While this is a new generation of webloggers, these are still early adopters. My mother and best friend have weblogs but are still petrified that their lives are going to be revealed online. They make me swear that no one other than I can read their weblogs; their weblogs are password protected. Even with these precautions, my involvement in weblogging has clouded their impression of what a weblog is.

My mother says she can't write a weblog because she's "not funny like me." She doesn't have any anecdotes or stories to tell; she can't write well. She has read my weblog for years and this has given her an impression of what a weblog has to be.

However, she has no problem sending me an email with the exact same content that could easily appear on a weblog.

She uses email to share photos with me, but email, as is becoming more evident every day, is broken. Half of the messages my best friend sends me — about her husband, her new house, her pregnancy — are tagged as junk, and I never see them. And when she wants to send a photo that she's sent me along to her mom, as well, she has to find the message in her email client and resend it — it would be much easier to be able to point her mom to her weblog.

And the best part is, the experience of reading a weblog doesn't have to be much different than reading email, if you or your family and friends don’t want it to be, with news aggregators like NewsGator and others. A company using Movable Type has set up weblogs for communicating in small work groups, and they have feeds for each of the weblogs that concerned parties can subscribe to. But they don't call them weblogs, and they don't call the feeds "feeds" — they set up Newsgator in the email clients of each of the office bigwigs, and they've told them that every day, they'll get a "special email" with updates on the project — automatically pulled from the weblog through a feed. No one realizes that they're reading a weblog, but they are — it's another method of communication. Like email, but better: more media-rich; more persistent; more flexible in privacy controls; more scalable in terms of personal bandwidth.

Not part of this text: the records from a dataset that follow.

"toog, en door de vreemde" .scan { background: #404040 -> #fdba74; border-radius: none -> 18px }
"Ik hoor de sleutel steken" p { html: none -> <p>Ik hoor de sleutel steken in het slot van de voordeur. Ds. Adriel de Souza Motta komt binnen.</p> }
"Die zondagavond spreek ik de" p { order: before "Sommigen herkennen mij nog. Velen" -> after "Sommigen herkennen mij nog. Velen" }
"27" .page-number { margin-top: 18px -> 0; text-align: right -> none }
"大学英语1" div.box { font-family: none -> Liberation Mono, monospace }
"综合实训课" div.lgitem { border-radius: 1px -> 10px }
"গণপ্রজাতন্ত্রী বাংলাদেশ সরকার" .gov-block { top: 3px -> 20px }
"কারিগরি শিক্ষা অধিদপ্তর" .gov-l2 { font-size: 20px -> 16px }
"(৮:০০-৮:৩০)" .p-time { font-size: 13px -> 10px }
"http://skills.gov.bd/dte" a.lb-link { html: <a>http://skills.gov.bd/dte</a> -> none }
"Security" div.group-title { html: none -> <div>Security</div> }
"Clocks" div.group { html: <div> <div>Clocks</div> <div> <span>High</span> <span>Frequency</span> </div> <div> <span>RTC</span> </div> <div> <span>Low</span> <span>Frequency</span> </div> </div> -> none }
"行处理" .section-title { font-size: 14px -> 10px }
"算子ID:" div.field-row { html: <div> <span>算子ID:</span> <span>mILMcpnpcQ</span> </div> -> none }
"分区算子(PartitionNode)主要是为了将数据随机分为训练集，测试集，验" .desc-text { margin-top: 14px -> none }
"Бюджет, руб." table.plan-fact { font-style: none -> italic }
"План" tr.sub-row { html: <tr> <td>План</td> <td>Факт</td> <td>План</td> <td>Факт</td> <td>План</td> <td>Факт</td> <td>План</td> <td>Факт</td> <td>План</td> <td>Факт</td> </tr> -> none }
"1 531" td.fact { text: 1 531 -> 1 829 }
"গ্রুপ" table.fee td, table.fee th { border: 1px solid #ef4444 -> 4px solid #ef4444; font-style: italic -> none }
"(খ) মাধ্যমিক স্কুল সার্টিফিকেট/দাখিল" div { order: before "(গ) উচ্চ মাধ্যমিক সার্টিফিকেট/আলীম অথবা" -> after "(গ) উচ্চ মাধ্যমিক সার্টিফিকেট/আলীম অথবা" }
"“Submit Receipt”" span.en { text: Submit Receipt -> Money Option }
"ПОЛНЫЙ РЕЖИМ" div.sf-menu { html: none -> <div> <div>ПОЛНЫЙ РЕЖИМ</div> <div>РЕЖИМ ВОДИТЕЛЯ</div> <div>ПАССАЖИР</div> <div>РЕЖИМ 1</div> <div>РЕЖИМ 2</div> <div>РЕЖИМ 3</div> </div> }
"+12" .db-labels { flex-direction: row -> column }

The most common insult towards personal weblogs are that they're all about what you ate for lunch, what you did over the weekend, etc. And to the vast majority of people, what I ate for lunch doesn't matter; but to a small select group of family and friends, they'll probably be interested in knowing that I had a really good dinner, or a really good lunch, or hearing about a trip I took. The personal weblog is content-driven, not audience-driven; it's not about trying to write content that pleases a mass audience — it's about finding an audience that wants to read what you write.

Of course, to make this possible, tools need to evolve. Many weblogging tools now provide mechanisms for password-protecting a weblog; but not that many allow you to assign a more granular level of control. But it's perfectly reasonable to think that you might have a weblog where you post both about the sandwich that you ate for lunch—a post intended for, and readable by, only a handful of people—and your thoughts on a new piece of technology from Apple, intended for a mass audience. These two pieces of content can and should co-exist, but one should be visible to a small audience, and the other to a large audience.

And just like that, the true "weblogging revolution" will occur when no one thinks of what they're doing as "weblogging." I'm writing anecdotes about my childhood; my mom is posting evidence of her daily search for cute dog photos; Ben is posting twice a year about TV shows; companies are tracking internal workgroup progress; we're all posting photos from our mobile phones; and so on.